Avant la pandémie de Covid-19, le secteur s’attendait à un doublement de la demande de transport aérien dans les 20 prochaines années. Du fait de cette croissance fulgurante, le transport aérien pourrait à lui seul consommer un quart 15% du budget carbone mondialCe budget est la quantité maximale de CO2 que nous pouvons encore émettre pour ne pas dépasser une augmentation de température de 1,5 °C par rapport aux niveaux pré-industriels. Si nous prenons la crise climatique au sérieux, il n’y a pas d’autre moyen que de mettre un terme aux plans de croissance du transport aérien et de commencer à le faire décroître.

À quel point l'avion est-il mauvais pour votre empreinte carbone ?

Indice : il est vraiment très mauvais.

Pour chaque tonne de dioxide de carbone émise, trois mètres carrés de glace d’été disparaissent dans l’Arctique. Cela signifie qu’en prenant un vol transatlantique, un passager est responsable de la perte d’au moins six mètres carrés de glace. Mais il n’y a pas que la banquise qui fonde, les glaciers aussi. Avec le niveau des mers devrait s’élever d’un mètre d’ici à la fin du siècle, chaque mètre carré de glace compte … et pas seulement pour lespingouins, dont l’habitat et les populations déclinent rapidement.

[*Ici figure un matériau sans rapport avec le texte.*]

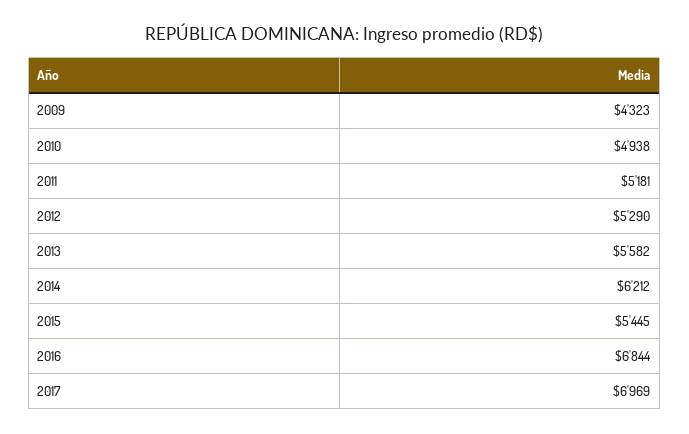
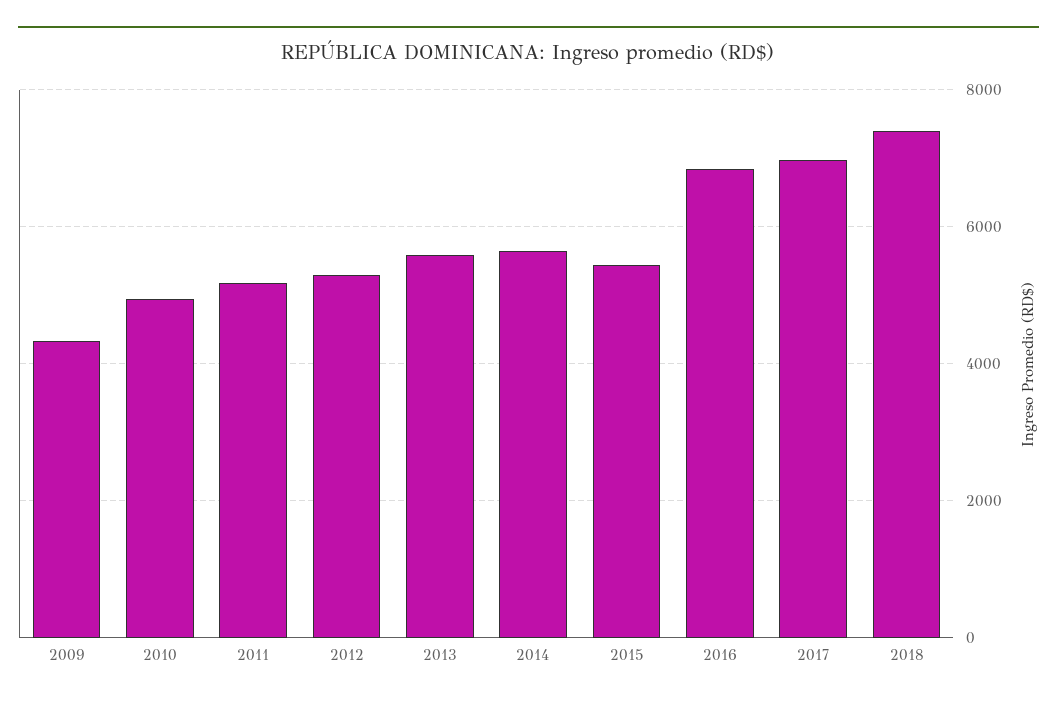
2014: 6212 -> 5600
2018: none -> 7400

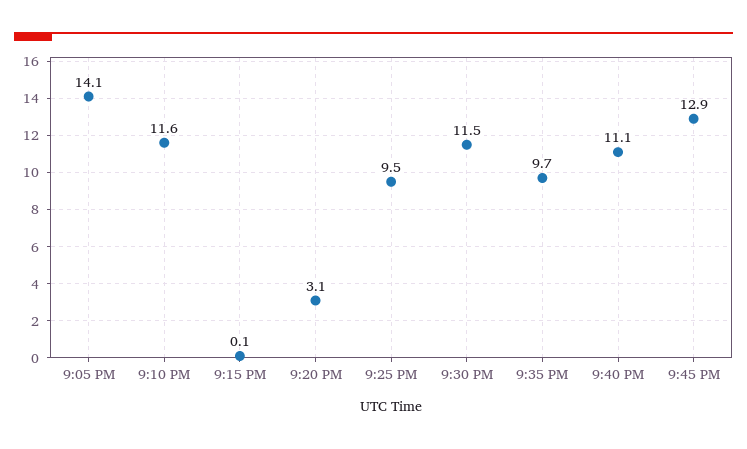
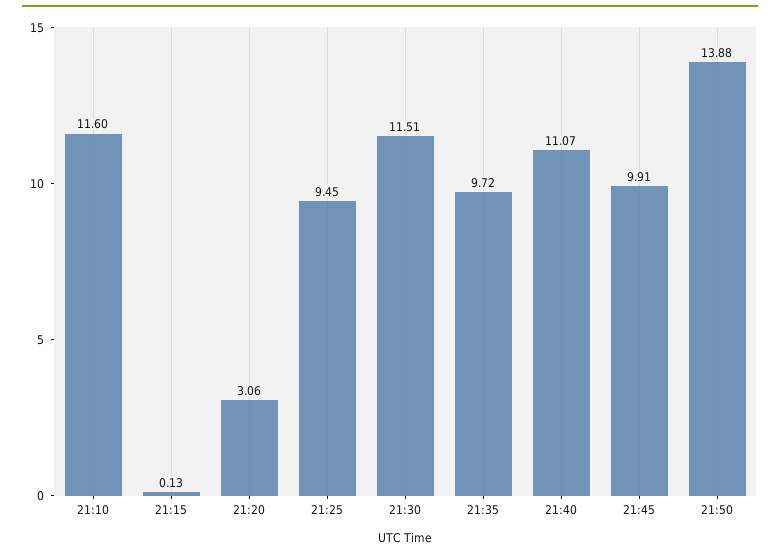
9:05 PM: 14.1 -> none
9:45 PM: 12.9 -> 9.91
21:50: none -> 13.88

Un vol long-courrier génère plus d’émissions de carbone que ce que beaucoup de gens dans le monde produisent en une année entière – et plus que ce qu’un Européen moyen émet pour son chauffage et son alimentation. A la différence près que le chauffage et l’alimentation sont sans doute plus importants que de partir en vacances en avion. Pour faire face à la crise climatique, il est urgent de remettre en question notre mode de vie dans tous les domaines, qu’il s’agisse de notre alimentation ou de nos moyens de transport. La bonne nouvelle, c’est qu’il existe des alternatives à l’avion qui sont respectueuses du climat. Un trajet en train peut émettre jusqu’à 70 fois moins qu’un vol.
Changer ses habitudes de transport est une étape importante dans la lutte contre la crise climatique. En racontant les belles histoires que vous avez vécues en voyageant sans avion, vous pouvez donner envie à votre famille et à vos amis de faire comme vous. Et si nous mettons la pression sur les politiques, nous pouvons changer les lois pour rendre les moyens de transport alternatifs plus faciles pour tous, avec des trains et des paquebots abordables et confortables, des systèmes de réservation faciles, et des options attrayantes de « Staycation » (vacances près de chez soi).

À quel point l'avion est-il injuste ?

« Le mode de vie jet-set de Bill Gates et Paris Hilton fait qu’ils génèrent 10.000 fois plus d’émissions de carbone qu’une personne moyenne », selon une étude scientifique récente. Qui prend l’avion, qui ne le prend pas – et qui ne peut pas ?
Pour limiter la hausse de la température mondiale moyenne à 1,5 degrés, tout le monde devrait réduire ses émissions de gaz à effet de serre pour passer à 2,5 tonnes d’équivalents CO2 en 2030, à 1,4 tonnes d’ici 2040 et à 0,7 tonnes d’ici 2050. Un seul vol long-courrier suffit déjà à dépasser ce budget.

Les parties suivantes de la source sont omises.